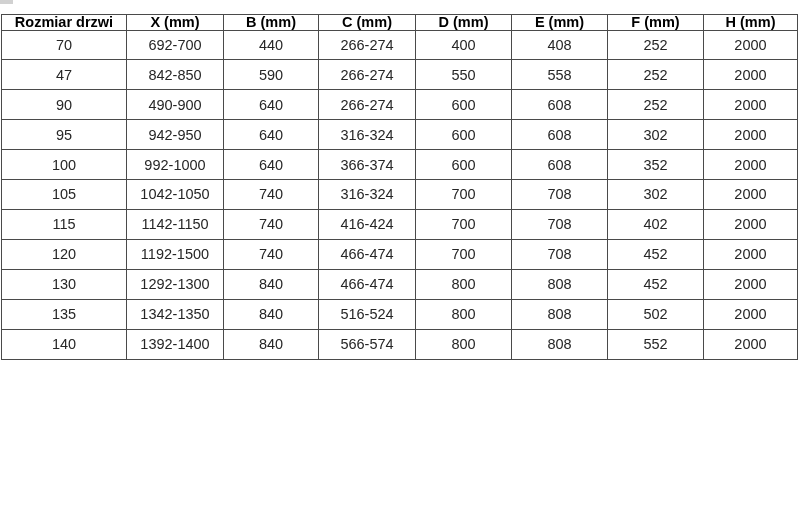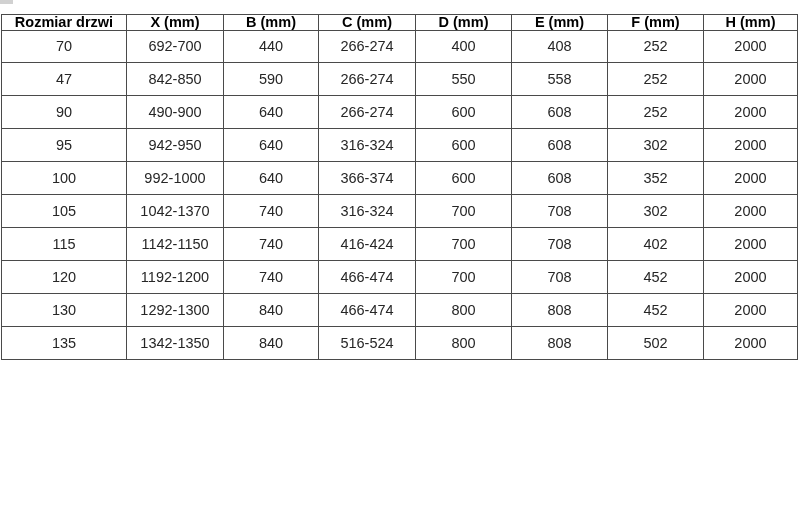"1042-1370" td { text: 1042-1370 -> 1042-1050 }
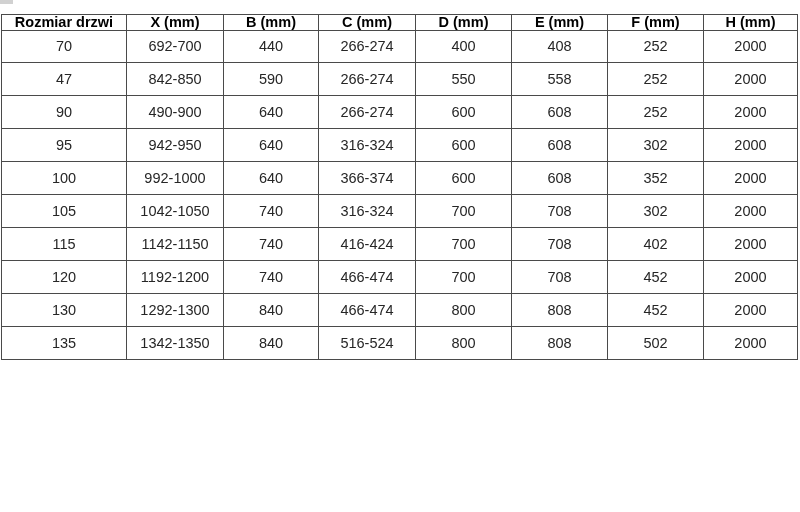"1192-1200" td { text: 1192-1200 -> 1192-1500 }
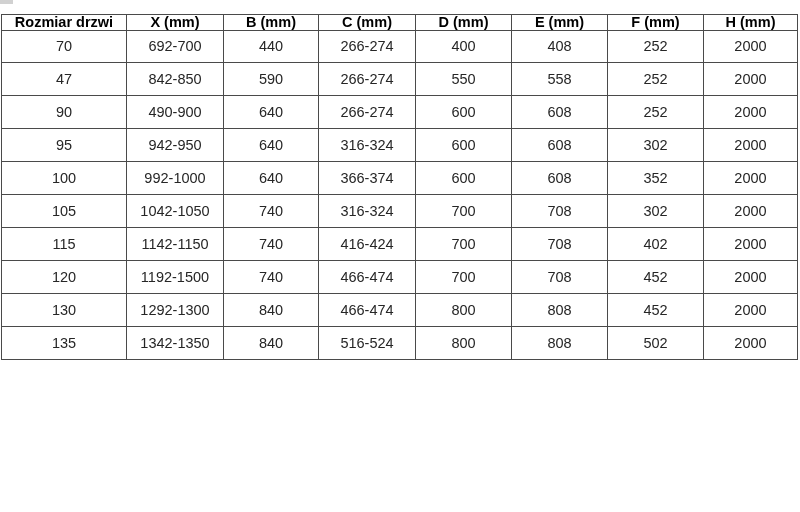"140" tr { html: none -> <tr> <td>140</td> <td>1392-1400</td> <td>840</td> <td>566-574</td> <td>800</td> <td>808</td> <td>552</td> <td>2000</td> </tr> }
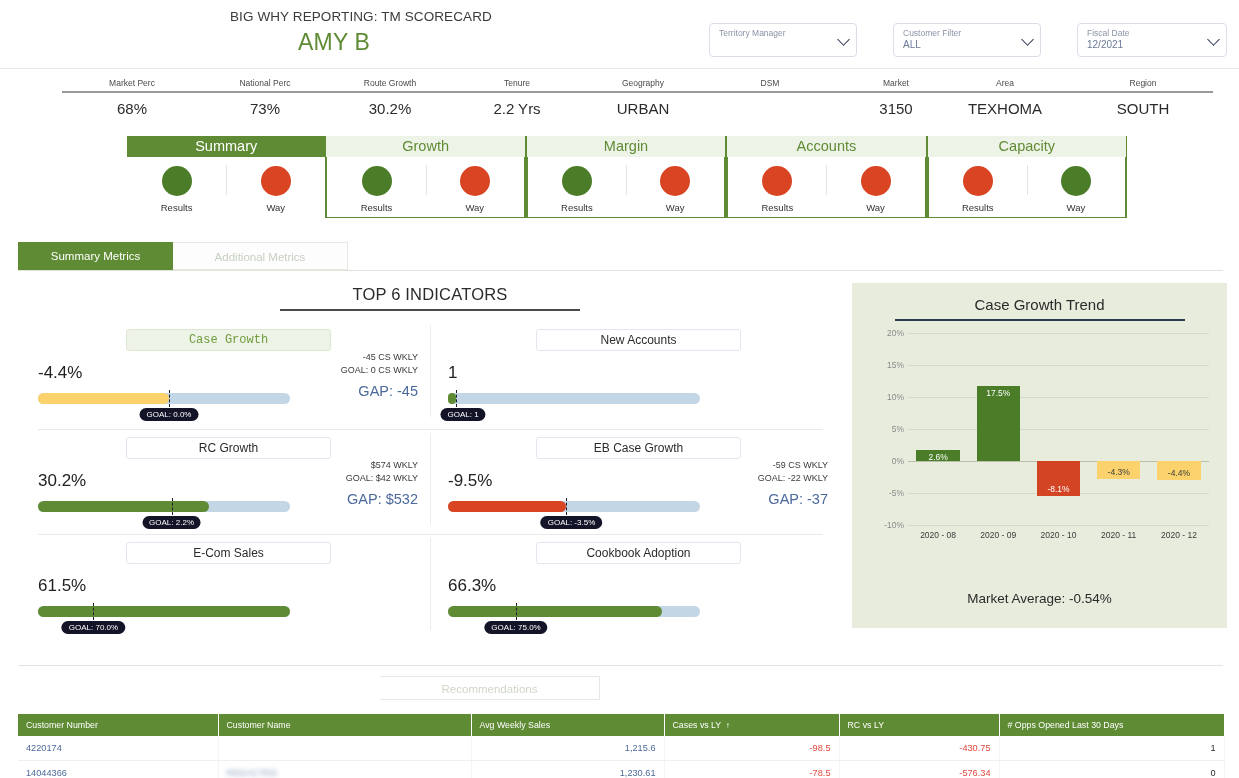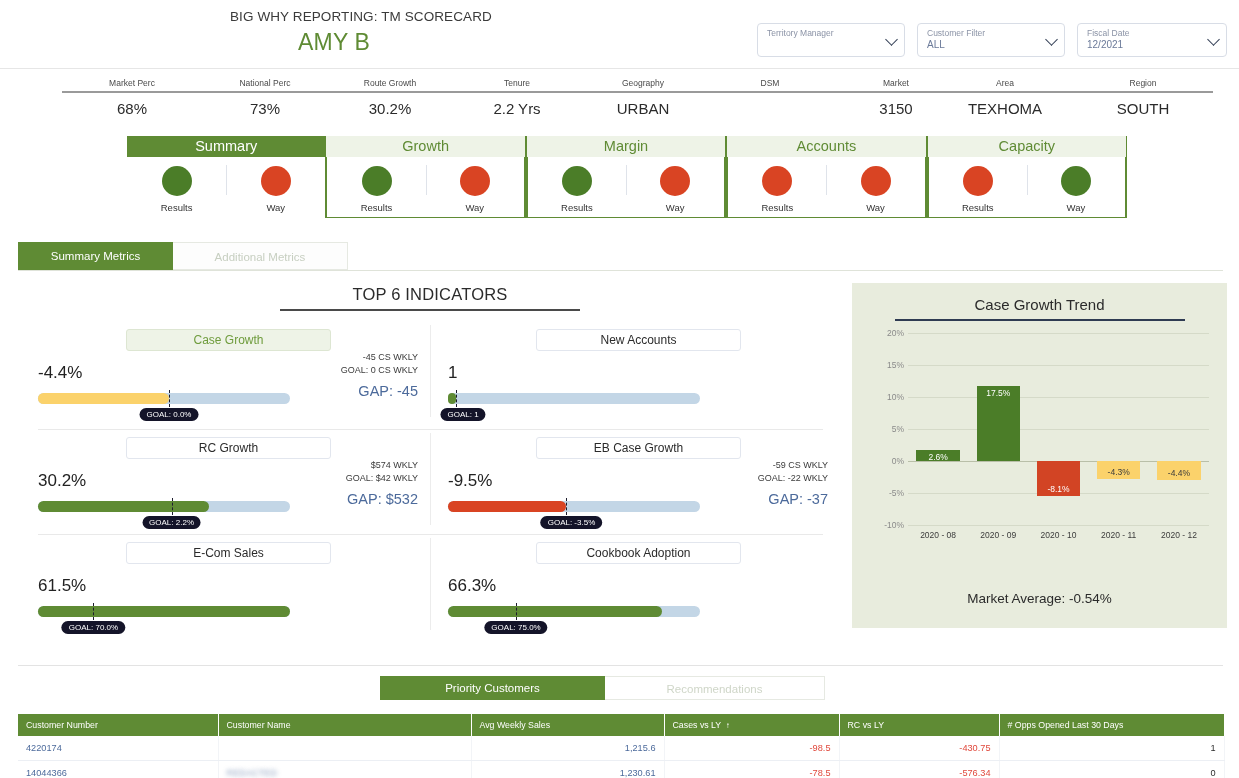"Territory Manager" .filter { margin-left: none -> 24px }
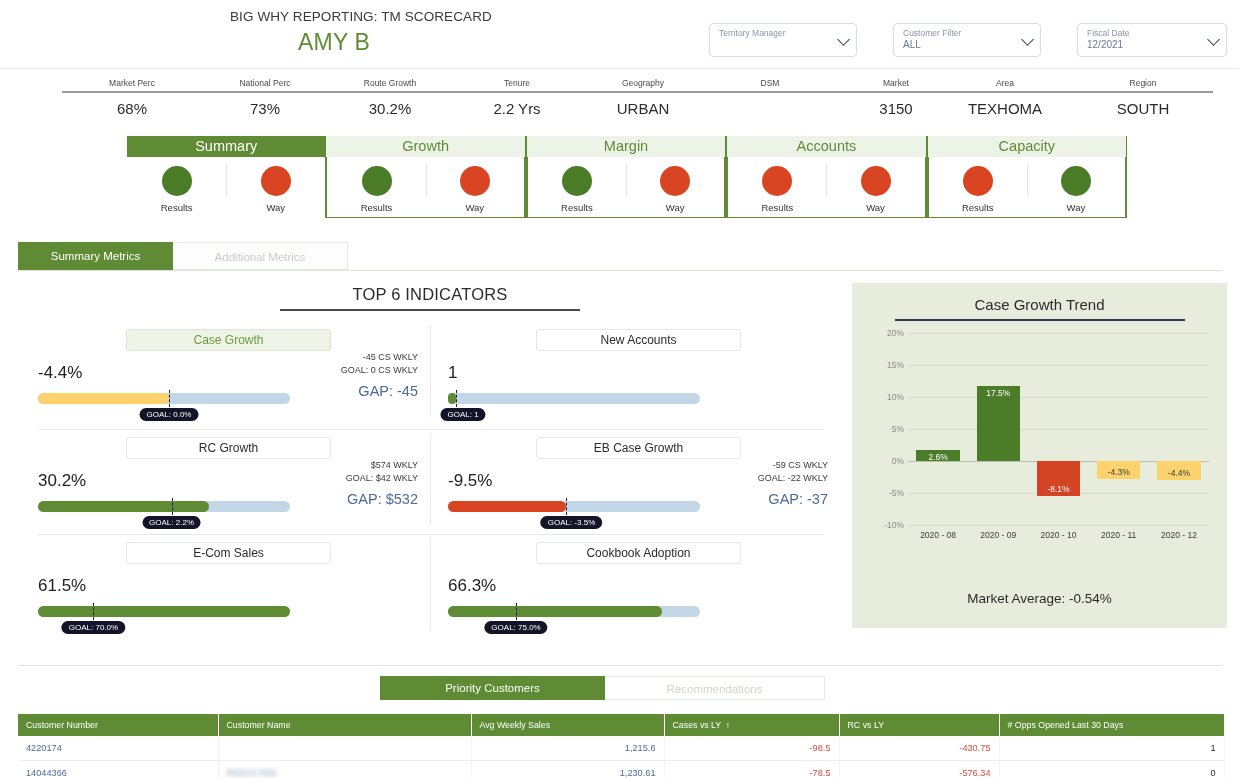"Case Growth" .ind-chip.tinted { font-family: none -> Liberation Mono, monospace }
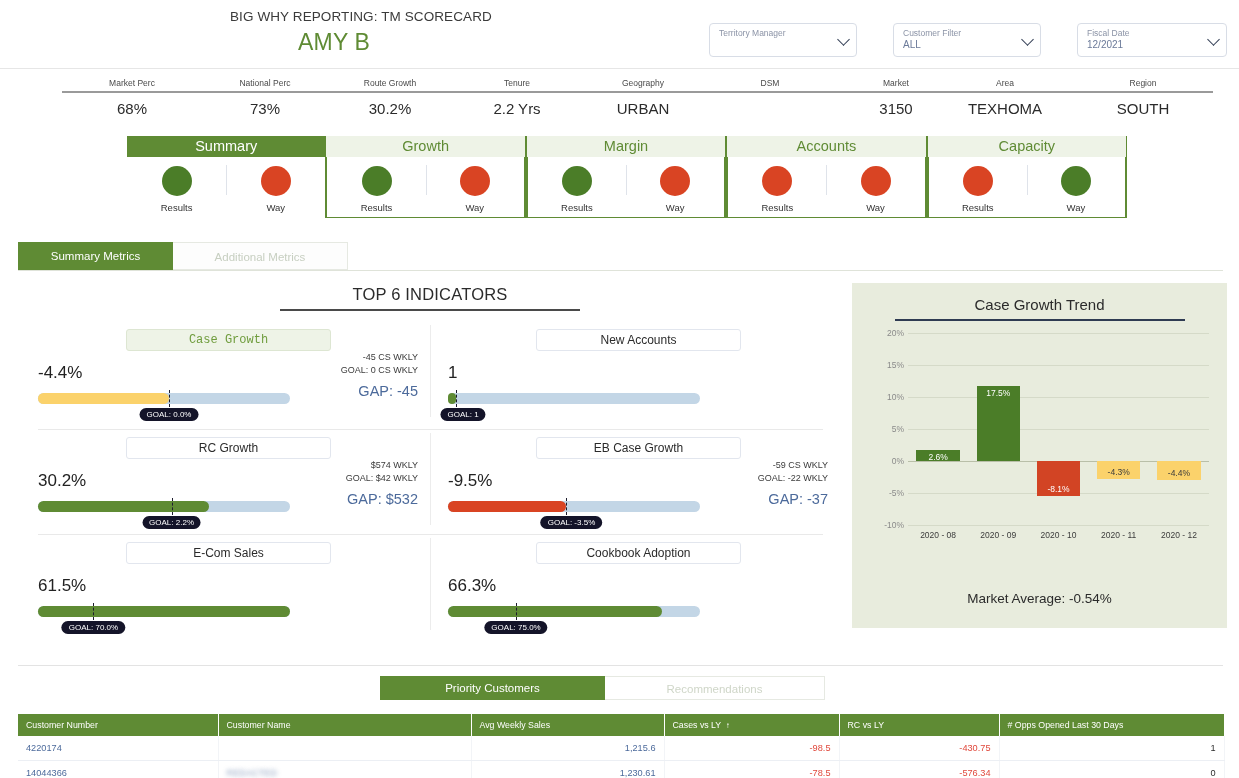"Priority Customers" div.btab { html: <div>Priority Customers</div> -> none }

**Problem requirements:** First drop every picture, then print the data above exactly as it stands.

**Your response:**
"1042-1370" td { text: 1042-1370 -> 1042-1050 }
"1192-1200" td { text: 1192-1200 -> 1192-1500 }
"140" tr { html: none -> <tr> <td>140</td> <td>1392-1400</td> <td>840</td> <td>566-574</td> <td>800</td> <td>808</td> <td>552</td> <td>2000</td> </tr> }
"Territory Manager" .filter { margin-left: none -> 24px }
"Case Growth" .ind-chip.tinted { font-family: none -> Liberation Mono, monospace }
"Priority Customers" div.btab { html: <div>Priority Customers</div> -> none }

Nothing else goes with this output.